La trampa de la salida democrática

capatahuellas

Ana Julia Niño Gamboa

Abogada egresada de la Universidad Central de Venezuela con experiencia en derecho constitucional y derecho administrativo. Asesora en la Oficina del ex Rector Vicente Díaz (Consejo Nacional Electoral). Profesora universitaria en las áreas de Ética y Legislación de la Comunicación (ECS-UCV).

No luce para nada inocente la jugada que está ejecutando el gobierno, con la activa, írrita e inconstitucional actuación del Consejo Nacional Electoral. Todo apunta, por un lado, a tomarle la temperatura al ánimo opositor, a ver si revelan algún plan que el gobierno no haya analizado; y por el otro, está el plan de hacer elecciones sólo en el supuesto de que el gobierno mismo diseñe a la oposición que le acompañe en la parodia. Por eso juegan a desaparecer a la mayoría de los partidos políticos, incluso a sus aliados incómodos.

Todo está orquestado, ya la Sala Constitucional del TSJ hizo lo que le tocaba: ordenó una supuesta legalización de los partidos que no alcanzaron el 1% de los votos en la elección parlamentaria y se inventa la prohibición de la doble militancia (dicen apoyarse en una ley que nunca citan) y ordenan al CNE regular el procedimiento incluyendo las captahuellas.

Las solícitas rectoras dan muestras de su colaboración con el gobierno y, de espaldas al electorado, diseñan la carrera de obstáculos que los partidos y los ciudadanos deben vencer para poder participar. Dejan de lado la convocatoria a elecciones regionales y queda pendiente el porsiacaso, es decir, el recurso para anular la tarjeta de la MUD por supuesto fraude.

No hay que olvidar que los partidos de oposición que deben ir a la supuesta legalización fueron a las parlamentarias con la tarjeta de la MUD y ganaron. Sólo en Unidad se ha vencido al gobierno. Por eso, muchos no entienden por qué los partidos se empeñan en ser validados por el gobierno, si quien valida y legitima es la ciudadanía. Los partidos siguen atendiendo a las trampas que se cocinan en Miraflores, mientras tanto descuidan al ciudadano y a su realidad diaria, actúan como si no entendieran (ni quisieran entender).

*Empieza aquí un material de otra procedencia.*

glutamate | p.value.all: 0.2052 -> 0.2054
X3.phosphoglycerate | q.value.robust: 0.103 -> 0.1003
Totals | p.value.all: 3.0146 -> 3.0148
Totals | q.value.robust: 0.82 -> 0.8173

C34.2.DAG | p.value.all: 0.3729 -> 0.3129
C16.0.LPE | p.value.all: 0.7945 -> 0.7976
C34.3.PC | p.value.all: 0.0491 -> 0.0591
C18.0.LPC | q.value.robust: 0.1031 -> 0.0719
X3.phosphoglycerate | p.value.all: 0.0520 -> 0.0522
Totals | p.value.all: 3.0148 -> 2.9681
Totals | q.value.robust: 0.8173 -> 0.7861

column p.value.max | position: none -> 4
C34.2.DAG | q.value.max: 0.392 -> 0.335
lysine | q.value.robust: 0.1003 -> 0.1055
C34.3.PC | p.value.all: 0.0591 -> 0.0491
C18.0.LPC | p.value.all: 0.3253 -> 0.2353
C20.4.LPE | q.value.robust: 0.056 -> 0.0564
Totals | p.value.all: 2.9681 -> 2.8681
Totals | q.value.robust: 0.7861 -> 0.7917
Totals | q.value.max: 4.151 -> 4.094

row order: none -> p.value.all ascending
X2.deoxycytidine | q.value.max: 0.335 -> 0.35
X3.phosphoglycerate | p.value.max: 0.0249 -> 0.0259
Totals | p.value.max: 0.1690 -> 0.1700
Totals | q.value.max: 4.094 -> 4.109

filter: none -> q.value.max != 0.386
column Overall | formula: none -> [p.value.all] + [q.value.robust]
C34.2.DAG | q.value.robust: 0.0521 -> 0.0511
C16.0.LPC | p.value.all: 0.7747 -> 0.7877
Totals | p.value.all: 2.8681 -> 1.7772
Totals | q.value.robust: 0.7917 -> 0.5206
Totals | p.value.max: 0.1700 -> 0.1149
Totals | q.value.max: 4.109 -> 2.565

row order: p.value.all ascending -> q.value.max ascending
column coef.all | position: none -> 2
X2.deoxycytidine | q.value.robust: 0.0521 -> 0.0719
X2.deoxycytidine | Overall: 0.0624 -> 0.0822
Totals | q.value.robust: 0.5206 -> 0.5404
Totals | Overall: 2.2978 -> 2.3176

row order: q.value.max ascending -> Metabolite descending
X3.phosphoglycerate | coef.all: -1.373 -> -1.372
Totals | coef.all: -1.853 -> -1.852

Antes se dejó en soledad al país que salió a exigir el referendo revocatorio, que se fajó a firmar manifestaciones de voluntad, y al que nadie, absolutamente nadie explicó el por qué del abandono de esa vía. Ahora le piden que vayan a identificarse como militantes de un partido y puede ocurrir que cuando despertemos no tengamos revocatorio, ni partidos ni elecciones competitivas, ni país. Ni mañana.

Habría que preguntarse si el gobierno necesita elecciones, cuál es el costo que está dispuesto a pagar si no las hace, y desde hace un buen rato todos los partidos de oposición en Unidad debieron ocuparse en pensar cómo elevar ese costo tanto interna como internacionalmente. Sabemos que la presión internacional es aire que refresca el golpeado ánimo del país, y que ella puede hacer fuerza hacia adentro.

Otra cosa que se debe preguntar la oposición en Unidad es si al gobierno le interesa recrear el escenario de que las elecciones regionales se posterguen indefinidamente; no hay que olvidar que estas no figuran en el Presupuesto Anual del CNE. De todos modos, tenemos un país presidencialista y la mirada internacional está atenta también a la legitimidad del presidente. De modo que la autoridad principal del país es formalmente legítima, se obtuvo por votación. Que haya sido en condiciones de grosero ventajismo, esa es harina de otro costal.

Esa legitimidad le da al gobierno una capacidad de maniobra que se extiende por lo menos hasta 2018. Frente a eso ¿qué ha pensado la oposición, qué plan está desarrollando para atender a esa realidad, habida cuenta del abusivo y autoritario ejercicio del poder por parte de Maduro y sus adláteres? No lo sé, pero creo que igual sigue de espaldas a la gente.

Necesario es que la Unidad trabaje y haga ejercicios para deshacer la efectiva mistificación que el gobierno ha aplicado en todas las áreas. Necesario es que se desnude esa táctica gobiernera de buscar una salida democrática que realmente se ha convertido en el juego tramposo de someter a la gente, no tanto por la fuerza directa, sino enseñándole a creer en su propio desvalimiento.

Las herramientas de la democracia siguen estando en la gente, no en las líneas leguleyas que traza el TSJ ni en los campos minados del CNE. Los partidos de oposición, la Unidad, debe voltear su mirada hacia la gente, hacia esa misma gente de la que Chávez se burló y de la que Maduro sigue abusando como parte de su legado. También hacia esas personas que quedaron en la orfandad cuando se dejaron arrebatar el revocatorio.